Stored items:
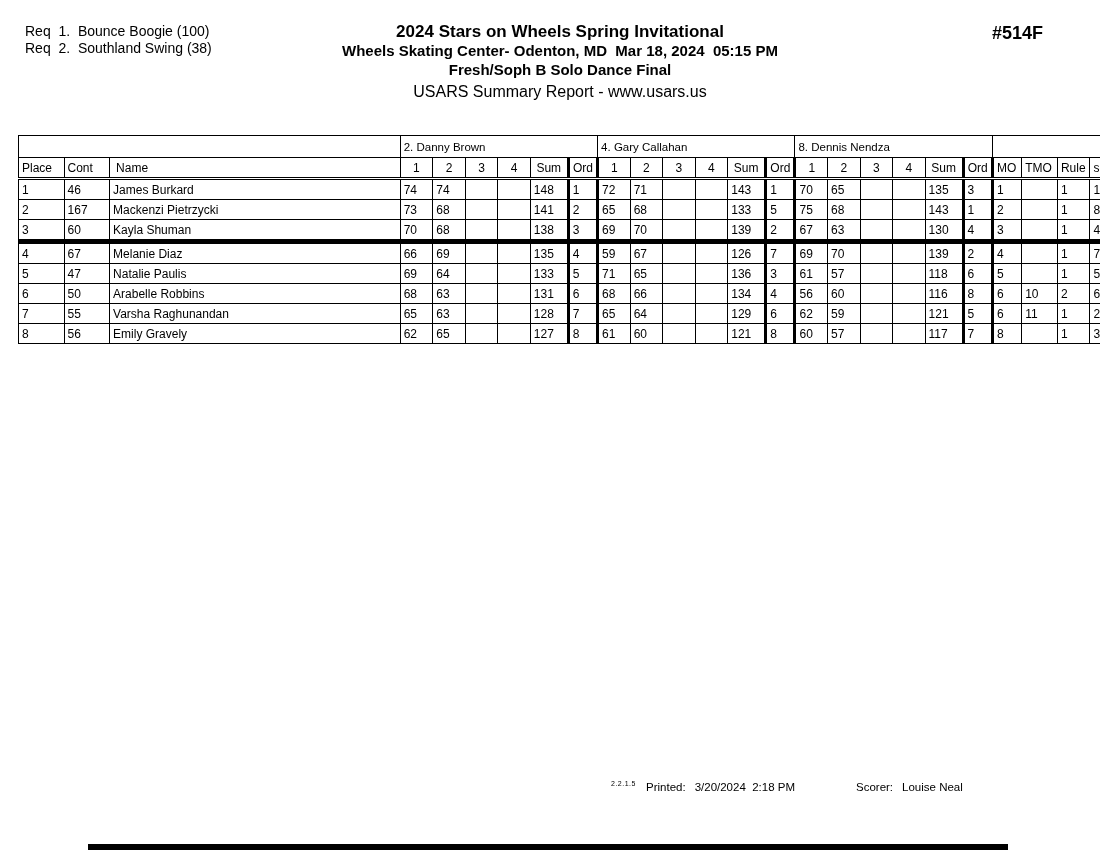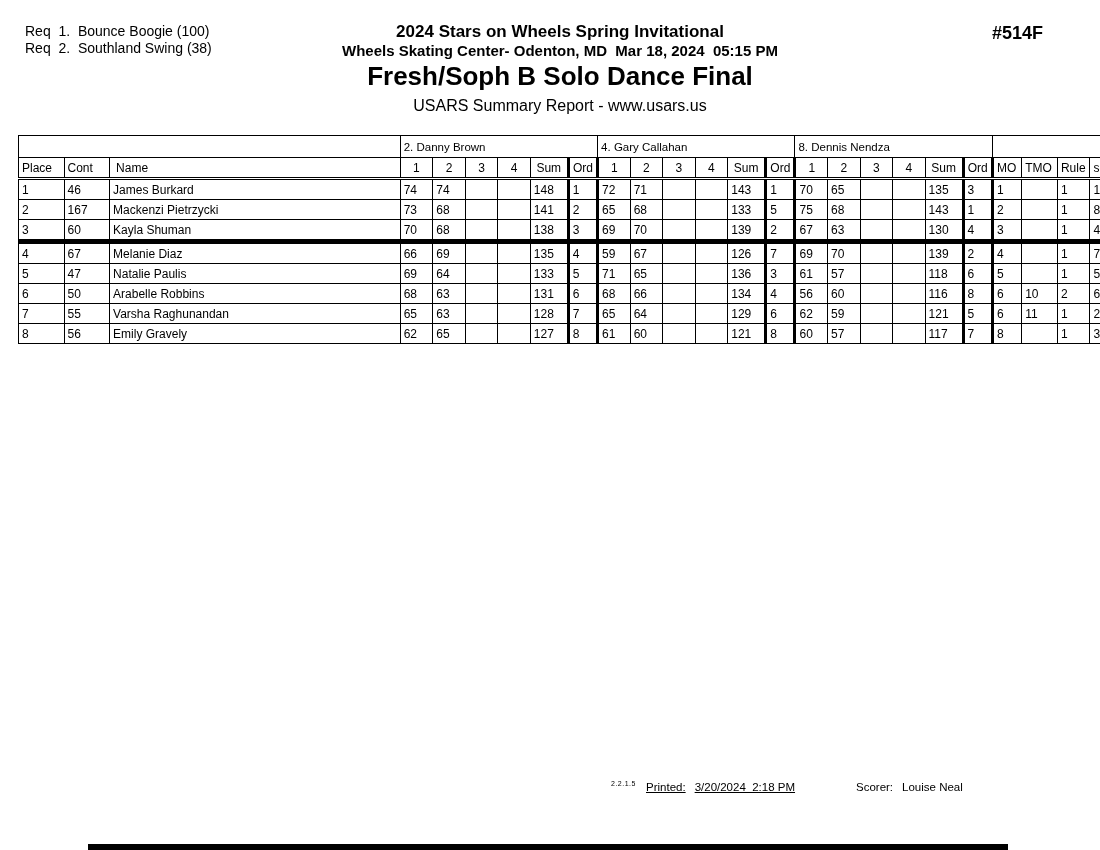--- a/index.html
+++ b/index.html
@@ -9,21 +9,21 @@
   }
 
   
   .req-block { position:absolute; left:25px; top:23px; font-size:14px; line-height:17px; }
   .req-line { white-space:pre; }
 
   
   .header-center { position:absolute; left:0; right:0; top:22px; text-align:center;padding-left:20px; }
   .event-title   { font-size:17px; font-weight:bold; white-space:pre; }
   .venue-line    { font-size:15px; margin-top:0; white-space:pre;font-weight:bold; }
-  .division-title{ font-size:26px; font-weight:bold; margin-top:2px; white-space:pre; }
+  .division-title{ font-size:15px; font-weight:bold; margin-top:2px; white-space:pre; }
   .report-line   { font-size:16px; margin-top:5px; white-space:pre; }
 
   .event-number { position:absolute; left:992px; top:23px; font-size:18px; font-weight:bold; }
 
   
   table.results {
     position:absolute; left:18px; top:135px;
     border-collapse:collapse; table-layout:fixed; width:1091px;
     font-size:12px;
   }
@@ -44,21 +44,21 @@
   .c-cont  { text-align:center; }
   .c-name  { text-align:left; padding-left:6px;margin-left:25px; }
   .c-score { text-align:left; padding-left:4px; }
   .c-sum   { text-align:right; padding-right:2px; }
   .c-ord   { text-align:center; font-weight:bold; }
   .c-mo, .c-tmo, .c-so { text-align:center; }
   .c-rule  { text-align:right; padding-right:6px; }
 
   
   .footer-version { position:absolute; left:611px; top:780px; font-size:7px; letter-spacing:0.5px; }
-  .footer-printed { position:absolute; left:646px; top:781px; font-size:11.5px;text-decoration:underline; }
+  .footer-printed { position:absolute; left:646px; top:781px; font-size:11.5px; }
   .footer-scorer  { position:absolute; left:856px; top:781px; font-size:11.5px; }
   .flabel { margin-right:9px; }
   .fvalue { white-space:pre; }
 
   .bottom-bar { position:absolute; left:88px; top:844px; width:920px; height:6px; background:#000; }
 </style>
 </head>
 <body>
 
 <div class="page">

> [What the task asks]: Of all the entries above, output exactly the lines between the one holding "font-size:17px; font-weight:bold; white-space:pre;" and the one holding "font-size:26px; font-weight:bold; margin-top:2px;", inclusive.

> [Answer to this exercise]:
   .event-title   { font-size:17px; font-weight:bold; white-space:pre; }
   .venue-line    { font-size:15px; margin-top:0; white-space:pre;font-weight:bold; }
-  .division-title{ font-size:26px; font-weight:bold; margin-top:2px; white-space:pre; }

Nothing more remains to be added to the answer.